Exercise description: The range starts at the line containing "powinny chodzić gładko.</li>" and ends at the last line of the records below. Reproduce those lines exactly.

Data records
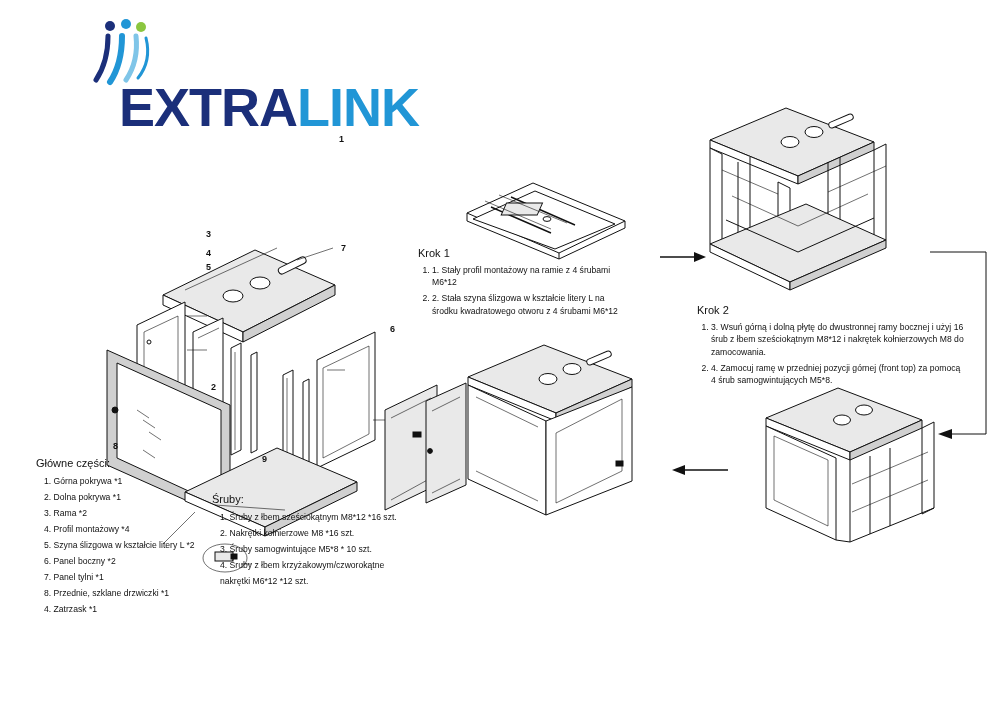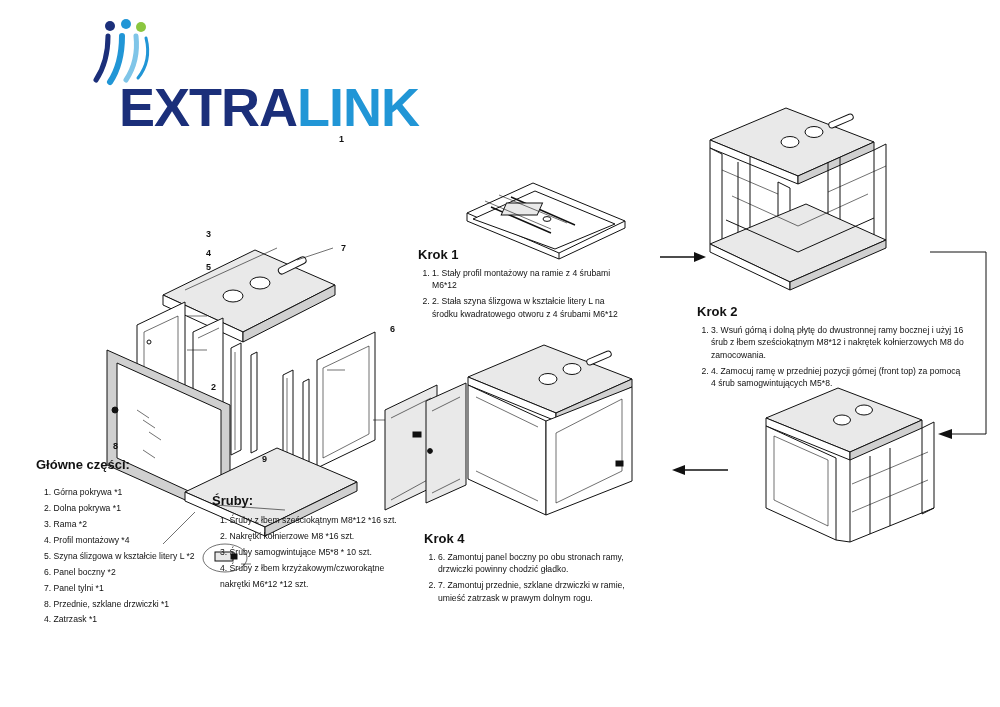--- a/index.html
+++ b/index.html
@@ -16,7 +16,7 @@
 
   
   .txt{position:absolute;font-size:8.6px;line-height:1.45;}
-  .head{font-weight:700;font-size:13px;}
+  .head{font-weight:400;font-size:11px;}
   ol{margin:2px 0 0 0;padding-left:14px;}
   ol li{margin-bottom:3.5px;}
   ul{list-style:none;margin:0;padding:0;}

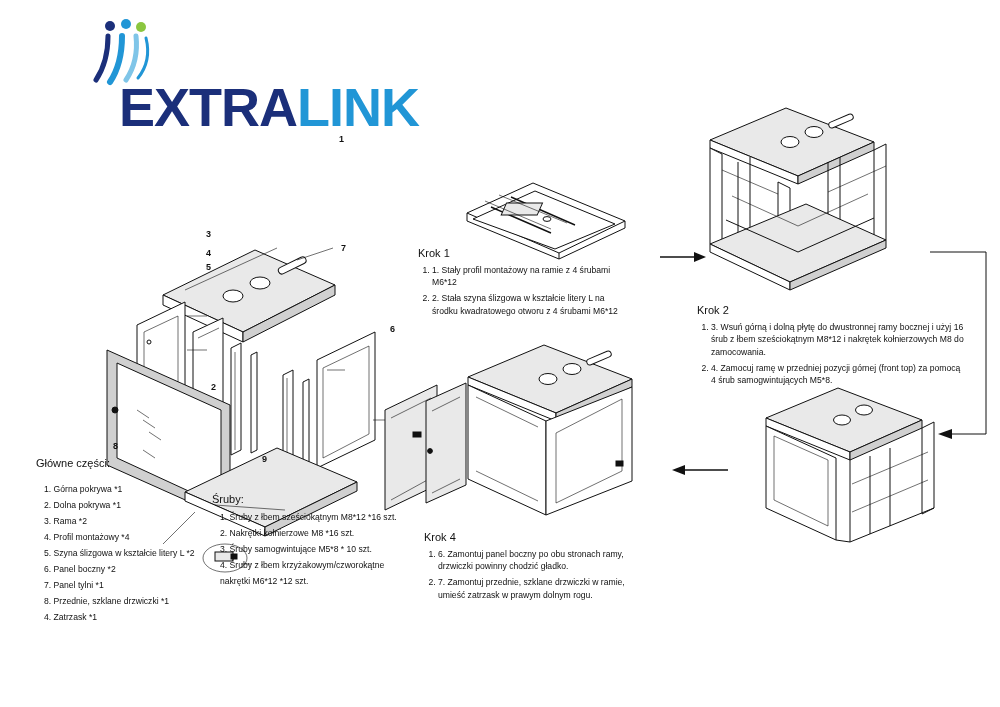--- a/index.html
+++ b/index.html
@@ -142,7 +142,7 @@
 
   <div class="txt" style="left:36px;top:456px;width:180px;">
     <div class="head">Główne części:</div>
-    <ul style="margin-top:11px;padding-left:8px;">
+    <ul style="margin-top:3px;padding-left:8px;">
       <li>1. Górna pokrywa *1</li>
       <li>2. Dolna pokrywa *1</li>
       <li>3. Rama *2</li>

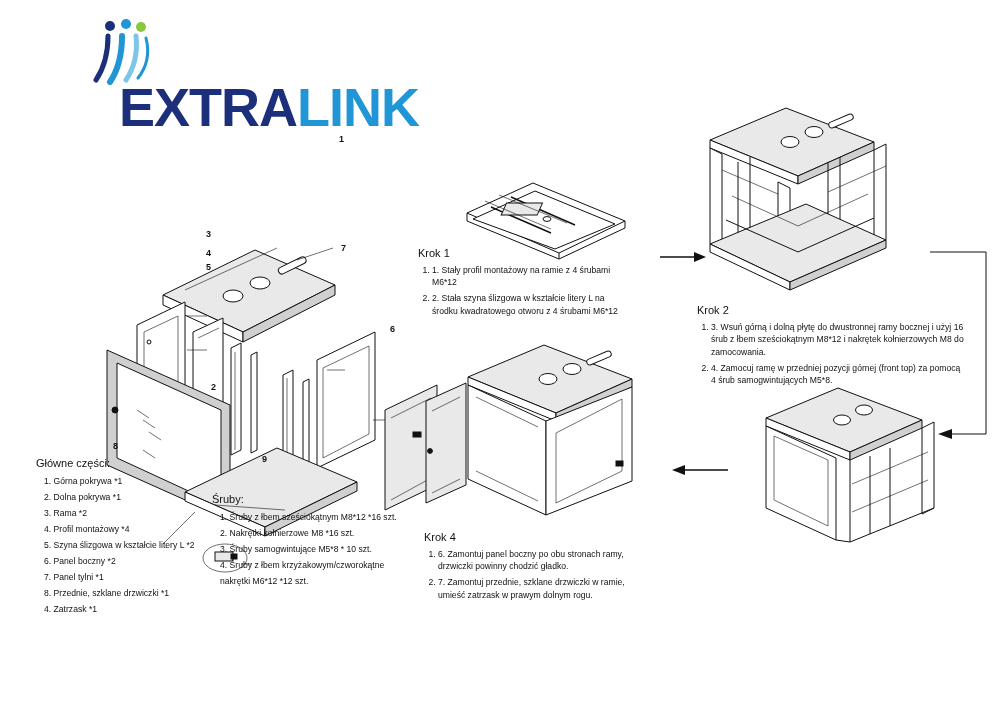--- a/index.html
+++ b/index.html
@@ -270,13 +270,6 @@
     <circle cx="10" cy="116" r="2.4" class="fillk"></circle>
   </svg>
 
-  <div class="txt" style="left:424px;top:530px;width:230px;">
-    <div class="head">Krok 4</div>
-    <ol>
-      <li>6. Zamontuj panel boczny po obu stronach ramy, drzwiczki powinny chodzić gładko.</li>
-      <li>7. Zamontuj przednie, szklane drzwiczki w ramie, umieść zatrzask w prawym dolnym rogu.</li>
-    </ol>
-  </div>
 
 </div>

Your response:
-      <li>6. Zamontuj panel boczny po obu stronach ramy, drzwiczki powinny chodzić gładko.</li>
-      <li>7. Zamontuj przednie, szklane drzwiczki w ramie, umieść zatrzask w prawym dolnym rogu.</li>
-    </ol>
-  </div>
 
 </div>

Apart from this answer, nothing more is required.